Book Amoris Laetitia by Pope Francis April 08, 2016

© Antoine Mekary / ALETEIA

I.Media - published on 10/05/23

Dicastery for the Doctrine of the Faith responds to requests from Czech cardinal for clarification on giving Communion to divorced and remarried people.

The text had gone mostly unnoticed before the publication of Pope Francis’ response to the dubia of five cardinals on the Synod. On September 25, 2023, the Dicastery for the Doctrine of the Faith also responded to dubia drafted by Cardinal Dominik Duka, Archbishop Emeritus of Prague. The focus of his doubts is the thorny issue of access to the sacraments for divorced and remarried people.

The response was signed by the dicastery’s cardinal-prefect, Victor Fernández, after consultation with the pontiff.

The “doubts” expressed by Cardinal Duka, who was close to Benedict XVI, concern the interpretation of the apostolic exhortation Amoris Laetitia (2016).

Amoris Laetitia is a text to which “all are called to offer the submission of intelligence and will,” replies the Argentine cardinal-prefect from the very first lines of the response to Cardinal Duka’s dubia.

The Czech cardinal also asks for clarification regarding the response Pope Francis sent in 2016 to a leader of his former diocese of Buenos Aires. The archbishop had published a document establishing pastoral norms precisely to accompany people on the requested path of discernment.

“No other interpretations” of Amoris Laetitiae

This latest text, published in the Acta Apostolicae Sedis, is part of the Pope’s “authentic magisterium,” explains the prefect of the Dicastery for the Doctrine of the Faith. While this issue is still the subject of much controversy within the Church, the pontiff, the Argentinian cardinal stresses, will not produce a new text to clarify this issue as Cardinal Duka seems to be requesting. In fact, Cardinal Fernandez, after consulting the Pope, says that the issue was “sufficiently” explained in the letter sent by the Pope to the head of pastoral care in Buenos Aires. That letter stated that there are “no other interpretations” of Amoris Laetitia.

Priests as guides

As specified in this letter, the paths of discernment proposed to divorced and remarried people must be led by the priest who receives the request from the people concerned, whatever position he occupies, the prefect stresses.
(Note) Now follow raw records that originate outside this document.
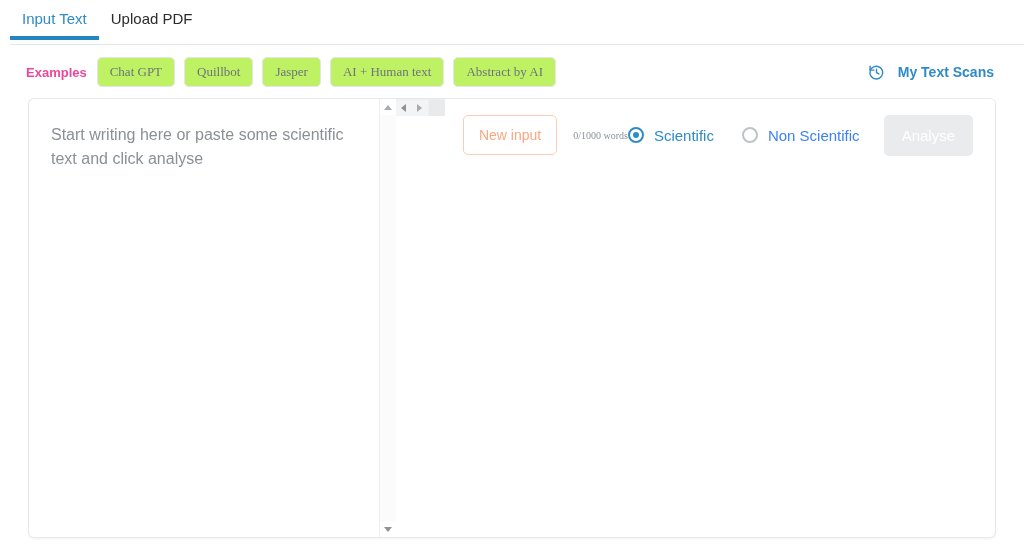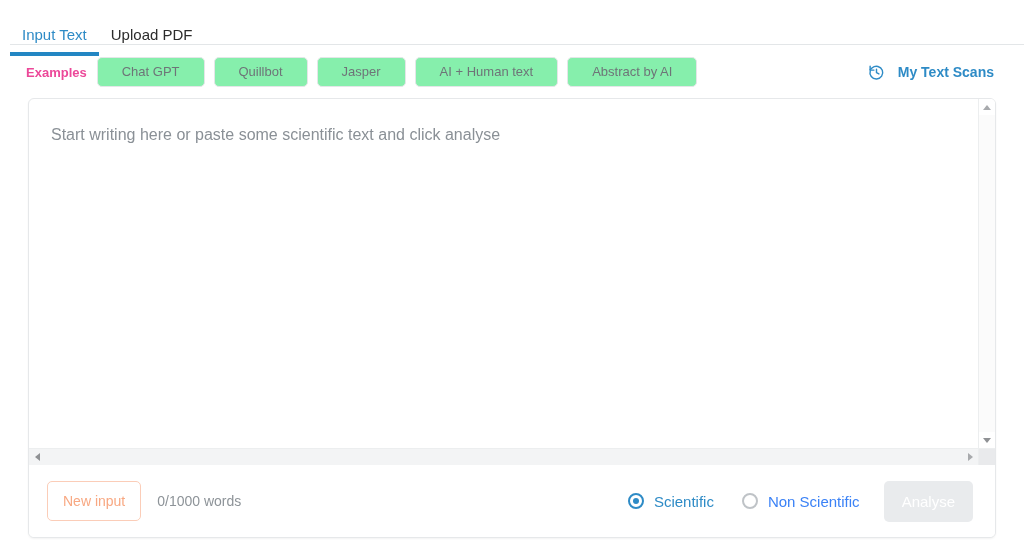--- a/index.html
+++ b/index.html
@@ -34,7 +34,7 @@
   }
   .tab {
     position: relative;
-    padding: 26px 12px 12px 12px;
+    padding: 10px 12px 12px 12px;
     font-size: 15px;
     line-height: 18px;
     color: #2b2b2b;

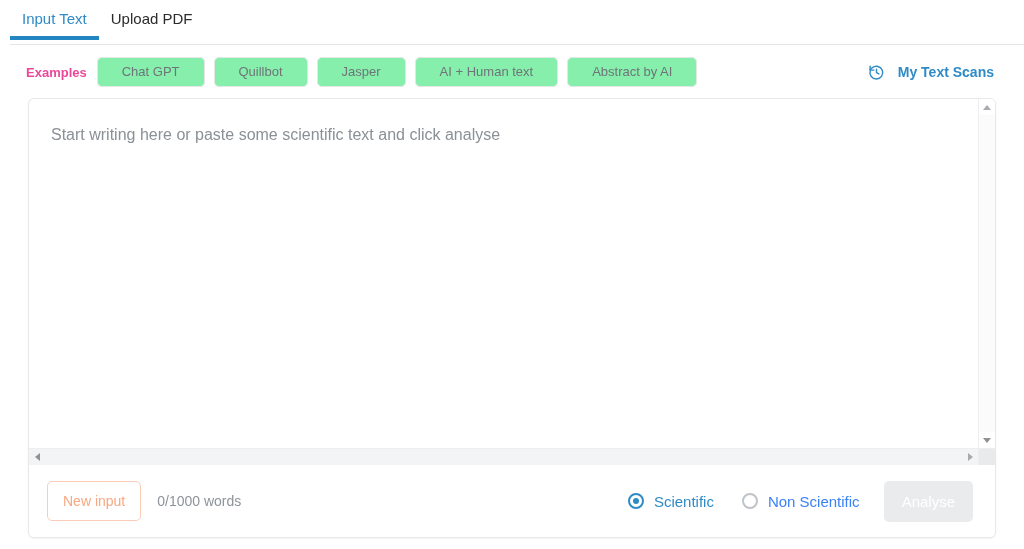--- a/index.html
+++ b/index.html
@@ -75,12 +75,12 @@
   .chip {
     border: 1px solid #e4e6e8;
     border-radius: 5px;
-    background: #86efac;
+    background: #bef264;
     color: #6e7478;
     font-size: 13px;
-    font-family: Liberation Sans, sans-serif;
+    font-family: Liberation Serif, serif;
     line-height: 16px;
-    padding: 6px 24px;
+    padding: 6px 12px;
     margin-right: 9px;
     cursor: pointer;
     white-space: nowrap;

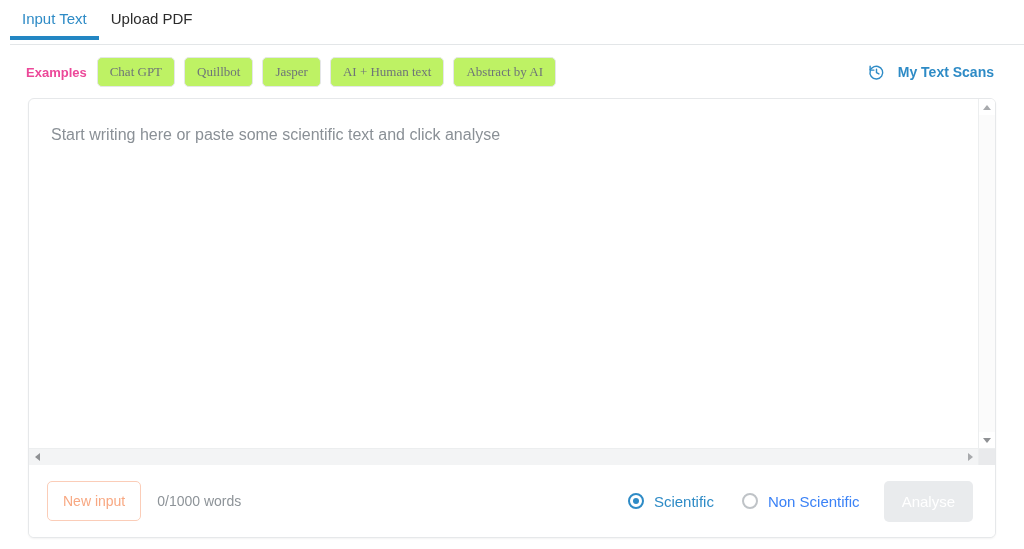--- a/index.html
+++ b/index.html
@@ -112,7 +112,7 @@
     border-radius: 6px;
     box-shadow: 0 1px 2px rgba(0,0,0,0.05);
     display: flex;
-    flex-direction: column;
+    flex-direction: row;
     overflow: hidden;
   }
 

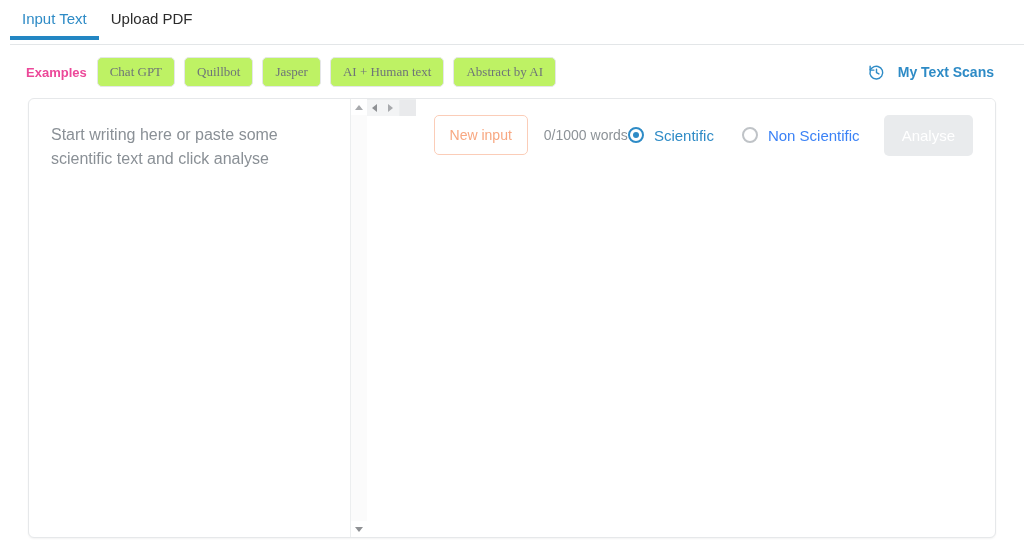--- a/index.html
+++ b/index.html
@@ -223,8 +223,9 @@
   .wordcount {
     margin-left: 16px;
     color: #8d9398;
-    font-size: 14px;
-    white-space: nowrap;
+    font-size: 10px;
+    white-space: nowrap;
+    font-family: Liberation Serif, serif;
   }
   .radio-group {
     display: flex;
But, he insists, it is primarily the people themselves who are called upon to initiate this journey of conscience, and priests must accompany them.

The prefect encourages divorced and remarried people, where possible, to obtain recognition of the nullity of the previous relationship, recalling that the Pope simplified these legal procedures with the adoption of the Motu proprio Mitis iudex in 2015.

But an impossibility of obtaining an annulment does not mean that a journey of discernment to renew the encounter with Christ, “also through the sacraments,” is not conceivable, insists the Argentine cardinal.

The prefect clearly encourages bishops’ conferences to establish minimum criteria “for implementing Amoris Laetitia” on a similar basis to those put in place in the Archdiocese of Buenos Aires. However, each bishop remains free to implement them in his own diocese.